Tuesday, January 9, 2018

Bad Poets Society: William Topaz McGonagall

Tuesday, January 9, 2018
William McGonagall
Loretta reports:

A subplot in my third Dressmakers book, Vixen in Velvet, features a rather bad poet, who is the 1830s equivalent of a rock star, much as Byron was the 1810s version. But my fictional Lord Swanton was no Byron. I chose some typical, but what many of us would deem horrendous, poetry of 1835 to give readers a sense of what the young ladies were swooning over and why the gentlemen were scratching their heads.

Imagine my delight when I came upon William Topaz McGonagall, “widely hailed as the writer of the worst poetry in the English language,” according to the website McGonagall Online, which goes on to tell us,
“His audiences threw rotten fish at him, the authorities banned his performances, and he died a pauper over a century ago. But his books remain in print to this day, and he’s remembered and quoted long after more talented contemporaries have been forgotten.”
He started out as a handloom weaver and, before the poetry bug bit him, he was keen to be an actor. When he wanted to perform the title role of Macbeth, he apparently had to pay the theater to let him do it. Friends and colleagues turned up, expecting a laugh fest, which they got: Among other things, [spoiler alert] he refused to die at the end of the play.

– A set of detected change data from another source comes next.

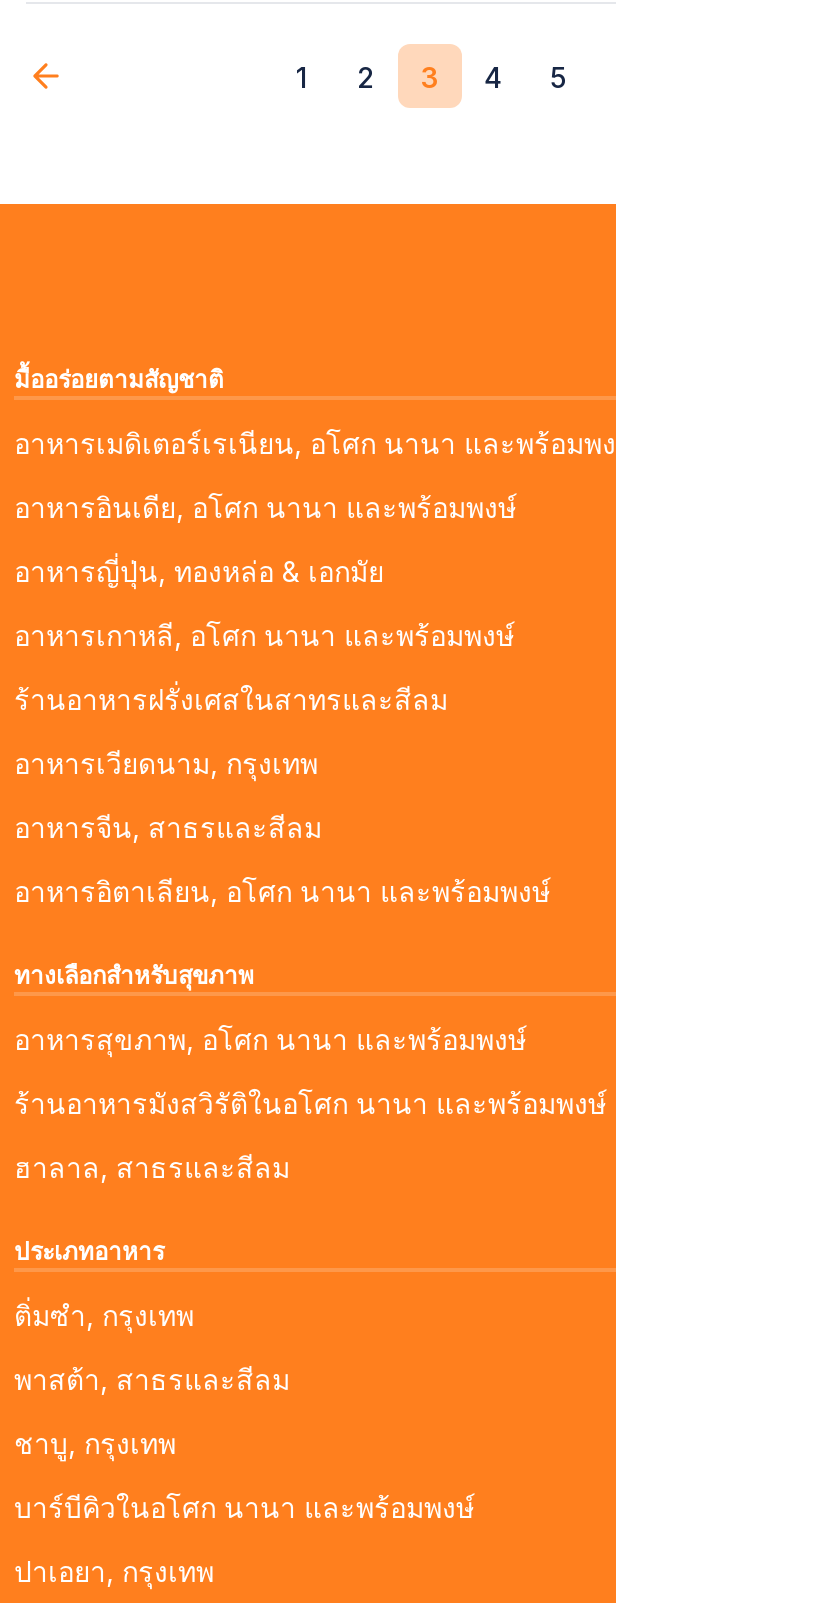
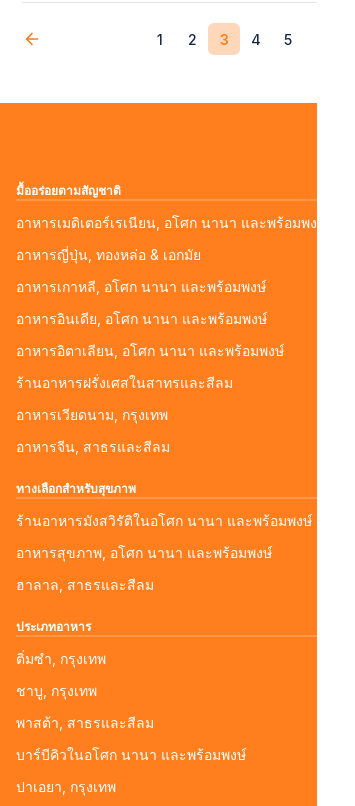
moved down: อาหารอินเดีย, อโศก นานา และพร้อมพงษ์

moved up: อาหารญี่ปุ่น, ทองหล่อ & เอกมัย | อาหารเกาหลี, อโศก นานา และพร้อมพงษ์

moved down: ร้านอาหารฝรั่งเศสในสาทรและสีลม | อาหารเวียดนาม, กรุงเทพ | อาหารจีน, สาธรและสีลม

moved up: อาหารอิตาเลียน, อโศก นานา และพร้อมพงษ์

moved down: อาหารสุขภาพ, อโศก นานา และพร้อมพงษ์

moved up: ร้านอาหารมังสวิรัติในอโศก นานา และพร้อมพงษ์

moved down: พาสต้า, สาธรและสีลม

moved up: ชาบู, กรุงเทพ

His autobiography is a delight.
“I remember how I felt when I received the spirit of poetry. It was in the year of 1877 … all of a sudden my body got inflamed, and instantly I was seized with a strong desire to write poetry, so strong, in fact, that in imagination I thought I heard a voice crying in my ears- ‘Write! Write’”
And so he did. Oblivious to critics, laughter, and rotten food missiles, he wrote poems by the cartload. I offer a sample, but I think you have to read his work in quantity to get the full joy of it.
The Moon

Beautiful Moon, with thy silvery light,
Thou seemest most charming to my sight;
As I gaze upon thee in the sky so high,
A tear of joy does moisten mine eye.

Beautiful Moon, with thy silvery light,
Thou cheerest the Esquimau in the night;
For thou lettest him see to harpoon the fish,
And with them he makes a dainty dish.
Turner, Fishermen at Sea 1796

Likewise, I think it’s well worth reading both the various offerings on the McGonagall site (don't miss the court case) and the Wikipedia entry for a sense of the man. The wonderful thing, I think, is that he continues to delight us. He didn’t make the literary contribution he intended, perhaps, but he certainly made one!

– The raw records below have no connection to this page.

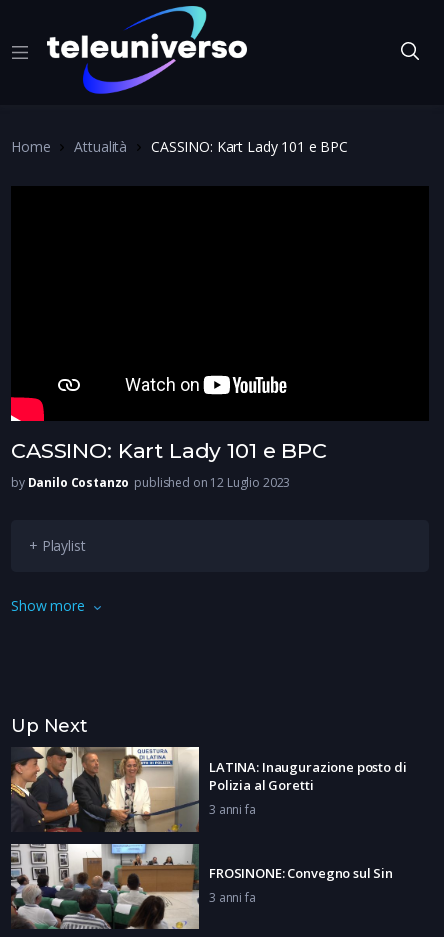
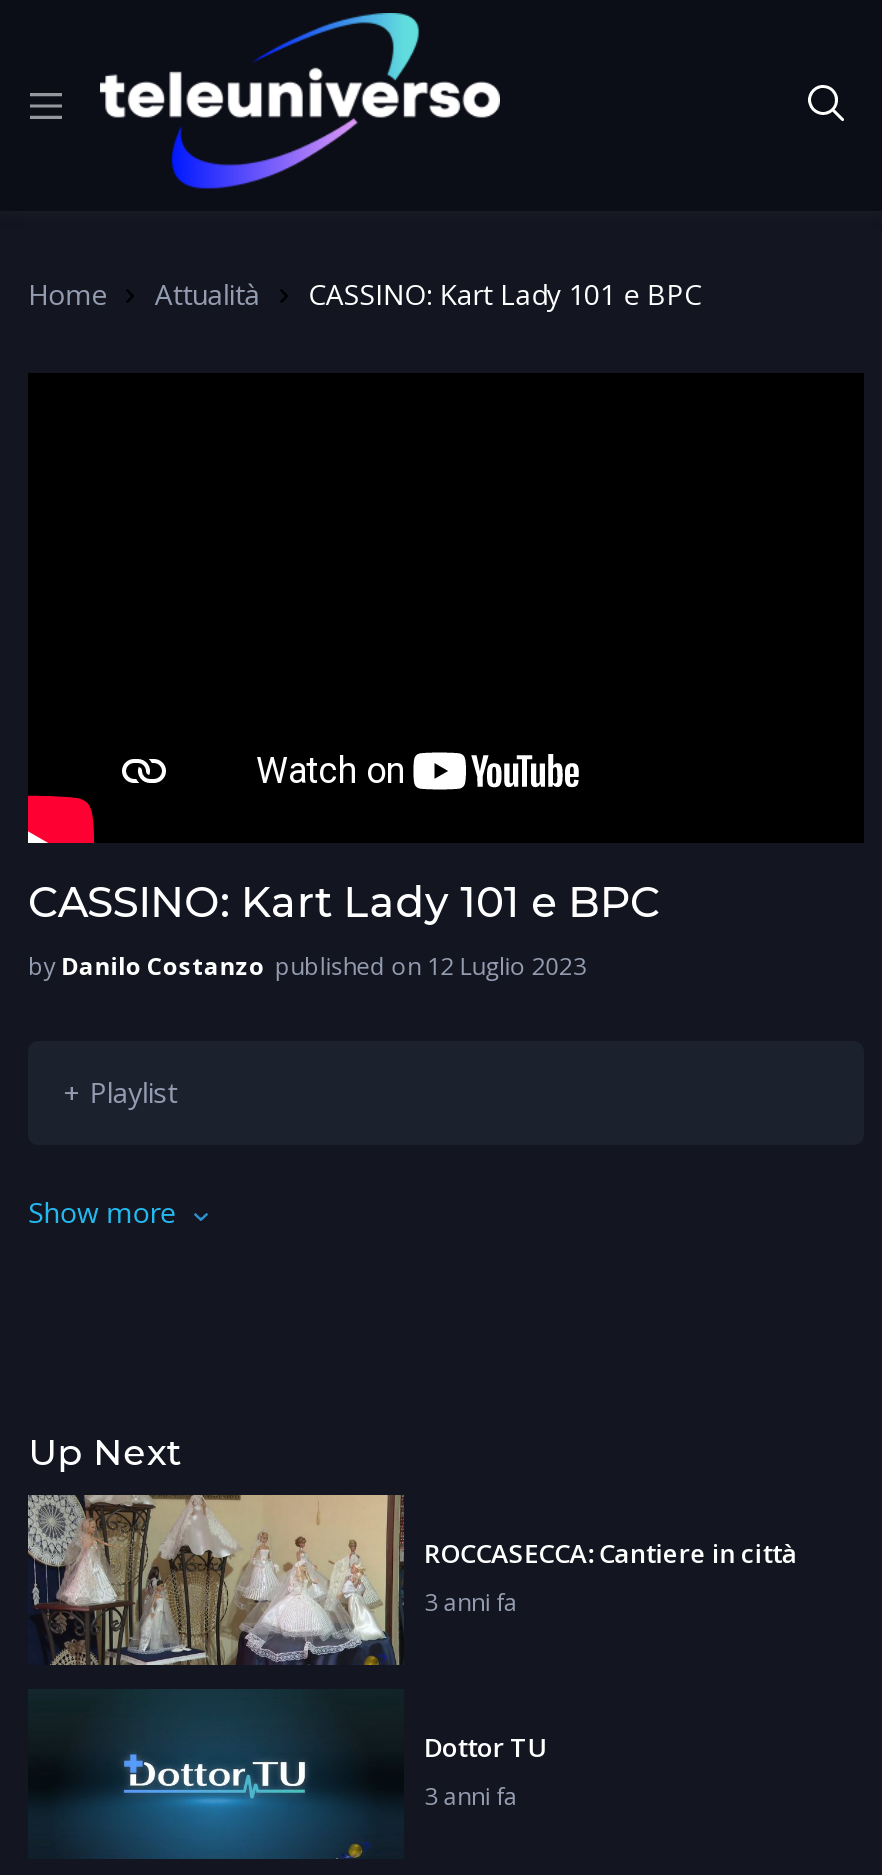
- [image]
- LATINA: Inaugurazione posto di
- Polizia al Goretti
+ [image]
+ ROCCASECCA: Cantiere in città

- [image]
- FROSINONE: Convegno sul Sin
+ [image]
+ Dottor TU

I am indebted for the bulk of this post, to the truly excellent website, McGonagall Online.

Images: William McGonagall, courtesy Wikipedia. J.M.W.Turner, Fishermen at Sea, 1796, collection of Tate Britain, via Wikipedia Google Art Project. 

Clicking on the image will enlarge it.  Clicking on the caption will take you to the source, where you can learn more and enlarge images as needed.

2 comments:

Anonymous said...

Love this!! Thanks for introducing us to him.

Lucy said...

It's rather sad, I think, when you read about his life. He clearly was not normal, so that, whatever his own ideas of himself, the outcome didn't reflect well on the people throwing eggs and fish. A bit of a commentary, perhaps, on the freak/sideshow culture of the 19th century.